Argos Email Fail
Brad and I have really generous friends, so generous in fact, that a bunch of them clubbed together to buy the last remaining item on our wedding list - which was a super ace coffee machine. Unfortunately we only have a very small kitchen, so we needed to get a kitchen cabinet so we could have a reshuffle of our appliances until we buy a place of our own. Given we may not need it in our new house, I only wanted to get something reasonably priced, so it seemed a perfect situation to Argos it, as they say in their ads. Unfortunately, I must have left a marketing preferences checked by mistake, so I’ve been receiving email from Argos. This in itself, is a major user experience flaw, since it really should be opt-in.
Today, on receiving another email, thought it would be a good idea to unsubscribe. I scrolled to the end of the email, only to find almost a full screen of copy. I assume the legal team pushed for this to be included which is a shame. There is definitely a big opportunity for the “small print” to be done as a partnership between legal teams and UX / Marketing teams. No one reads that junk!
On finding the link to unsubscribe, I was taken to a form. The form was titled well but why put the “Please keep me on your email list” in the main focus column and have the actual unsubscribe options on the right? Yuck. If you want to give me options Argos, why not title the link “Modify Email Preferences” which gives me the option to unsubscribe and the option to prescribe which types of emails I’d like to receive in granular detail. Saying “email me less frequently” means nothing to me. You need to offer a little bit of granularity. Maybe I want the sale announcements, maybe I just want to know when you have a new catalogue… If there is any confusion, I’m probably just going to want to unsubscribe from everything.

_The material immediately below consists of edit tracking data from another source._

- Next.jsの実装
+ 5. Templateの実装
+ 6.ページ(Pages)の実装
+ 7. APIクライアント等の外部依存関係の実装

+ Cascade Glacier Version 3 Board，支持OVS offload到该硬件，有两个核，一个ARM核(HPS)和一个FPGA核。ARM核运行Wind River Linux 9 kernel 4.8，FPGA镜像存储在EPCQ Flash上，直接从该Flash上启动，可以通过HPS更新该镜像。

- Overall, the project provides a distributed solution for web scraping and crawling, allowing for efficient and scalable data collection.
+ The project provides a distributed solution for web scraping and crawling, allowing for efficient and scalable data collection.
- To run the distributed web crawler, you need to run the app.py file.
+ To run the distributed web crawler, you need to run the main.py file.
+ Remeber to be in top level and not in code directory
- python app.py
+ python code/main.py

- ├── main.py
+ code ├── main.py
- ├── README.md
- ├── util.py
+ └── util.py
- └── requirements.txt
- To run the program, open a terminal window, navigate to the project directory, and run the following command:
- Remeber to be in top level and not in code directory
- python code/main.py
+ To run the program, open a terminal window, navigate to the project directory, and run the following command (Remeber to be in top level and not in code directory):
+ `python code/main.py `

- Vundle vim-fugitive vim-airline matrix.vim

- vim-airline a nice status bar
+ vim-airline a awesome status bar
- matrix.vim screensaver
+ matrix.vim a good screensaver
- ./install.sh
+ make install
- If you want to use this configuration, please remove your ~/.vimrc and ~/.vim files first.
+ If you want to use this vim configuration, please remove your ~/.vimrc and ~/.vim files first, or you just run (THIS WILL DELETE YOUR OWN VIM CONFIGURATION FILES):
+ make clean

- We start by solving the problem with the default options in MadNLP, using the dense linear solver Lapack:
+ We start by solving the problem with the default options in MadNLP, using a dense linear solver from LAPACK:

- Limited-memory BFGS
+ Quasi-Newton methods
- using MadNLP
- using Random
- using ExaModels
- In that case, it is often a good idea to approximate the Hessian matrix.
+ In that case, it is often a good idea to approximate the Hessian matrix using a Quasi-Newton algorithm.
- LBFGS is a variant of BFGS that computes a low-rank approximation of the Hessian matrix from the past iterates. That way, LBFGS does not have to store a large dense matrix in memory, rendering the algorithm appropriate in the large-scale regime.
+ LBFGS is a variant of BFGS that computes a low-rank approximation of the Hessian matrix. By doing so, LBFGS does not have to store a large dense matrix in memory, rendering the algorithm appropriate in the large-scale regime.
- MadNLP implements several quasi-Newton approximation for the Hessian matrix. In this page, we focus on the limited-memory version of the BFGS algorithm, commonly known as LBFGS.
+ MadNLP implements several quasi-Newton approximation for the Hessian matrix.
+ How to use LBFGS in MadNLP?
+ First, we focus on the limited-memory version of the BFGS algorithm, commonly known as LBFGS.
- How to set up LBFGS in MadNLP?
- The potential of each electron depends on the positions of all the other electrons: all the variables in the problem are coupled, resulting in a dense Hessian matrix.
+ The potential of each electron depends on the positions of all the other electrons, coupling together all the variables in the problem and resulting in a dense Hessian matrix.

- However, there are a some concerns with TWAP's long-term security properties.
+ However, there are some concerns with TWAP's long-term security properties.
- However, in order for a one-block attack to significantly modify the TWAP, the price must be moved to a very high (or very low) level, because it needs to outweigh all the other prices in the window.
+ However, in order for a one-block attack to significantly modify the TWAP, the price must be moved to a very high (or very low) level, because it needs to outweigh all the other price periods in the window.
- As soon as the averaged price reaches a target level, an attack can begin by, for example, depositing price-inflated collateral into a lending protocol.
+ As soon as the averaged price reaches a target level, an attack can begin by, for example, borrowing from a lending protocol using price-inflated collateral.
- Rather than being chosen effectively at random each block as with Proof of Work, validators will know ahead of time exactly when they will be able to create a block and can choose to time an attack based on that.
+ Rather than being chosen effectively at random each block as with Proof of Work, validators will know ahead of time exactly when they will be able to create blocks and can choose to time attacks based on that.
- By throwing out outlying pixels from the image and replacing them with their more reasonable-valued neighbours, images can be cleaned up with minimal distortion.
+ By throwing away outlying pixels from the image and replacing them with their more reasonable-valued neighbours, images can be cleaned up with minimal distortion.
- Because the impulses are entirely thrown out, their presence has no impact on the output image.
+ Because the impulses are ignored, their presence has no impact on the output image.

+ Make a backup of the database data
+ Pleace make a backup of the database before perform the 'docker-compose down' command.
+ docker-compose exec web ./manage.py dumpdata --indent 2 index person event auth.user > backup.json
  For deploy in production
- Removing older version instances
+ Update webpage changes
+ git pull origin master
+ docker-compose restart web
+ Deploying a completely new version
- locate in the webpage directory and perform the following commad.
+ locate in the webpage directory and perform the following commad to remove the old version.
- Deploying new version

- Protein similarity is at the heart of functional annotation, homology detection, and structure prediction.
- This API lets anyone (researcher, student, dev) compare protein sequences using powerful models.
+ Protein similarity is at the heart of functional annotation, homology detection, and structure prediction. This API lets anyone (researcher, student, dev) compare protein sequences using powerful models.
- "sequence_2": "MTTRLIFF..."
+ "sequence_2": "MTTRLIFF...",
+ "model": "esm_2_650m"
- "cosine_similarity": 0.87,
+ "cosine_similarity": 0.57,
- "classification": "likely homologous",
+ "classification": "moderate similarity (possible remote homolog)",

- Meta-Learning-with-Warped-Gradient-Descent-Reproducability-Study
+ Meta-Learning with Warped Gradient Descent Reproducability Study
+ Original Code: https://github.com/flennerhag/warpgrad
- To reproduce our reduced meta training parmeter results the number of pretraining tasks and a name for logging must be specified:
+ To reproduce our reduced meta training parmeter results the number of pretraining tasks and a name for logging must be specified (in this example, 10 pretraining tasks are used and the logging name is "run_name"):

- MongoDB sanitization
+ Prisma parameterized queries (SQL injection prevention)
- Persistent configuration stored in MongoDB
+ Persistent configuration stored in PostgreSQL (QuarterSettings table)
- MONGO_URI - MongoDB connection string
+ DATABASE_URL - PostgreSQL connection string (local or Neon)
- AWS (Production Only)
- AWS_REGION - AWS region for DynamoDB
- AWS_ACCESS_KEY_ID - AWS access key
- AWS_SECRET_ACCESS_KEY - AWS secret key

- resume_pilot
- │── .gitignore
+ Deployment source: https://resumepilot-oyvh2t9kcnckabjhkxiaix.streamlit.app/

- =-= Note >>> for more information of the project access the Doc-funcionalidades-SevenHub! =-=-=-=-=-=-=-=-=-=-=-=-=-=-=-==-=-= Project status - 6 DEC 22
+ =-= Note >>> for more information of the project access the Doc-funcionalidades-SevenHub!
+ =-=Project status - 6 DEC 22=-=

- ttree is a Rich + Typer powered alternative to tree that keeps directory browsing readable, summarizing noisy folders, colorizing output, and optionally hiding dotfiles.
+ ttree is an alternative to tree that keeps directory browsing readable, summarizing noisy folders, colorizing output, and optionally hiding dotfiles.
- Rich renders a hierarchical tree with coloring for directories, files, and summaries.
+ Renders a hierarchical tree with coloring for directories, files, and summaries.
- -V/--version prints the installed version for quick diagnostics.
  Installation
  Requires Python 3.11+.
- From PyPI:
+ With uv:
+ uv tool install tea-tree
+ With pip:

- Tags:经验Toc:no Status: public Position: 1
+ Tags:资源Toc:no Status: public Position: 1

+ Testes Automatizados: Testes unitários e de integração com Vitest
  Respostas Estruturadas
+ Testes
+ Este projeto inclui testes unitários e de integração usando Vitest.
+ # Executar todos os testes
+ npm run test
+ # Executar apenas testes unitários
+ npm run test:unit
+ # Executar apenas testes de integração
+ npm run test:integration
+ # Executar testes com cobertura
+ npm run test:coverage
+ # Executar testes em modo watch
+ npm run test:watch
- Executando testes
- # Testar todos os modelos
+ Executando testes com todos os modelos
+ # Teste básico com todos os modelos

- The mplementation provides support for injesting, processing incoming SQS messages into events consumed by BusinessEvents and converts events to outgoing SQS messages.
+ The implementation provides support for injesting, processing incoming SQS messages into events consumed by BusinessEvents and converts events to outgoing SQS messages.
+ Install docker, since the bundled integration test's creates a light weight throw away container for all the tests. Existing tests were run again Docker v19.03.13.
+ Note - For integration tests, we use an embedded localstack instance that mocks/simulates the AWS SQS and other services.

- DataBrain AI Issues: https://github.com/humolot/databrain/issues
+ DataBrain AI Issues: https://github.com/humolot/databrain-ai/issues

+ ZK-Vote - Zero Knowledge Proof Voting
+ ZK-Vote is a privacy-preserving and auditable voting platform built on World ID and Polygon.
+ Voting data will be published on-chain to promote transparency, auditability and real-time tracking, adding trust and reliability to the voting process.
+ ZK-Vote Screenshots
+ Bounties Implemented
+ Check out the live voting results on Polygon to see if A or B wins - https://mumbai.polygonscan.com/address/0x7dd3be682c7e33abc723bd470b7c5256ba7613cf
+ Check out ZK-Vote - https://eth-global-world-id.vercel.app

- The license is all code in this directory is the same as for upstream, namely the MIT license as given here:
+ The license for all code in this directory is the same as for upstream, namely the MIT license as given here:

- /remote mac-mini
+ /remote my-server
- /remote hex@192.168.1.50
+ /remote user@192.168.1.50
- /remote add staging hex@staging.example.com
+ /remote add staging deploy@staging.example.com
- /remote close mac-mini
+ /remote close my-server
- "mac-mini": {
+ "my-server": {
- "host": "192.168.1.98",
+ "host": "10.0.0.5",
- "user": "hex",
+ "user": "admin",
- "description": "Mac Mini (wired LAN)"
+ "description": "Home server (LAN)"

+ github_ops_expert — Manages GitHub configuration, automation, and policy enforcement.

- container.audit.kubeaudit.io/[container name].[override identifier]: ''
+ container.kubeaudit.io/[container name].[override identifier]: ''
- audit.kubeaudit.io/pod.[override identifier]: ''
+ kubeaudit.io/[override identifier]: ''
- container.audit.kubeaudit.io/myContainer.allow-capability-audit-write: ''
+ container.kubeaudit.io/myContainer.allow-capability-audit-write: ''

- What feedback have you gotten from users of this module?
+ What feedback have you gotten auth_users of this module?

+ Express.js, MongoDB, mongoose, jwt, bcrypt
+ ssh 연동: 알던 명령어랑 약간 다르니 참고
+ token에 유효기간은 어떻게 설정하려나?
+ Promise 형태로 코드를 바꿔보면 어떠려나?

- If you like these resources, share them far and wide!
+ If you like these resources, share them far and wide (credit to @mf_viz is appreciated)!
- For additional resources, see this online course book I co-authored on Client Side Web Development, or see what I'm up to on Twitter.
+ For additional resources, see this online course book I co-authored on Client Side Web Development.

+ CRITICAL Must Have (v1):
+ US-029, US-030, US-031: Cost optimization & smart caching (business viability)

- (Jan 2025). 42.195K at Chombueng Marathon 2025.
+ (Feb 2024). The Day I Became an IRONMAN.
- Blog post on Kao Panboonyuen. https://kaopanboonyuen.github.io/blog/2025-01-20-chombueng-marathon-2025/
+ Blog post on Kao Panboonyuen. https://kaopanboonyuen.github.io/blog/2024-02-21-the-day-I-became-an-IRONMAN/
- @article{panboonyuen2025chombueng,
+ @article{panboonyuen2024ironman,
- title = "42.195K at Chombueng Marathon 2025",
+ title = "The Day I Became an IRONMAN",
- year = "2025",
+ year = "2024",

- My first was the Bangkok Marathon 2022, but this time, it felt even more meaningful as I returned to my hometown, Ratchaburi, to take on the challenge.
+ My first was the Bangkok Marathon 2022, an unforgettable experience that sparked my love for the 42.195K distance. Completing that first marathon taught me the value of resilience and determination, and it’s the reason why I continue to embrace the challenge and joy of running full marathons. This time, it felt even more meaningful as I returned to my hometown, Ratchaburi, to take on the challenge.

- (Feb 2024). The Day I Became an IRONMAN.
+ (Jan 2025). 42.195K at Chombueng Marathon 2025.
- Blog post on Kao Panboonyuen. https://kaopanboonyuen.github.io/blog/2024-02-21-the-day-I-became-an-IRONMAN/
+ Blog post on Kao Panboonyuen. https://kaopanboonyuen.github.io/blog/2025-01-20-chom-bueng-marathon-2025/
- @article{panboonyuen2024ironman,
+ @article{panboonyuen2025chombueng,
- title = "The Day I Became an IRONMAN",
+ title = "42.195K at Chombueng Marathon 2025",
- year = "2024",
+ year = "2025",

That is of course, if the form actually works. On clicking submit, where did I go to? To an error page. Ironically with text that says We never send out unsolicited emails. You can unsubscribe at any time. Unless of course, the form doesn’t work that is.
This rant was rather longer than I expected, to sum up the list of problems:
- Don’t make marketing options opt-out when I purchase something. These should always be opt-in. I’m buying something from you, don’t sneakily try to sign me up to emails in the process.
- Don’t forget about the small print. Make it easy and clear to read.
- If you really want to encourage people to stay signed up to emails, offer them a chance to Modify Email Preferences from each email and give them granular choices rather than an ambiguous option.
- Give people a link to unsubscribe and then let them do that. Don’t confuse them with other options in the hope they will give up and stay subscribed.
- Finally, make sure unsubscribing works. I can think of a number of companies which never bother to unsubscribe you no matter how many times you request it.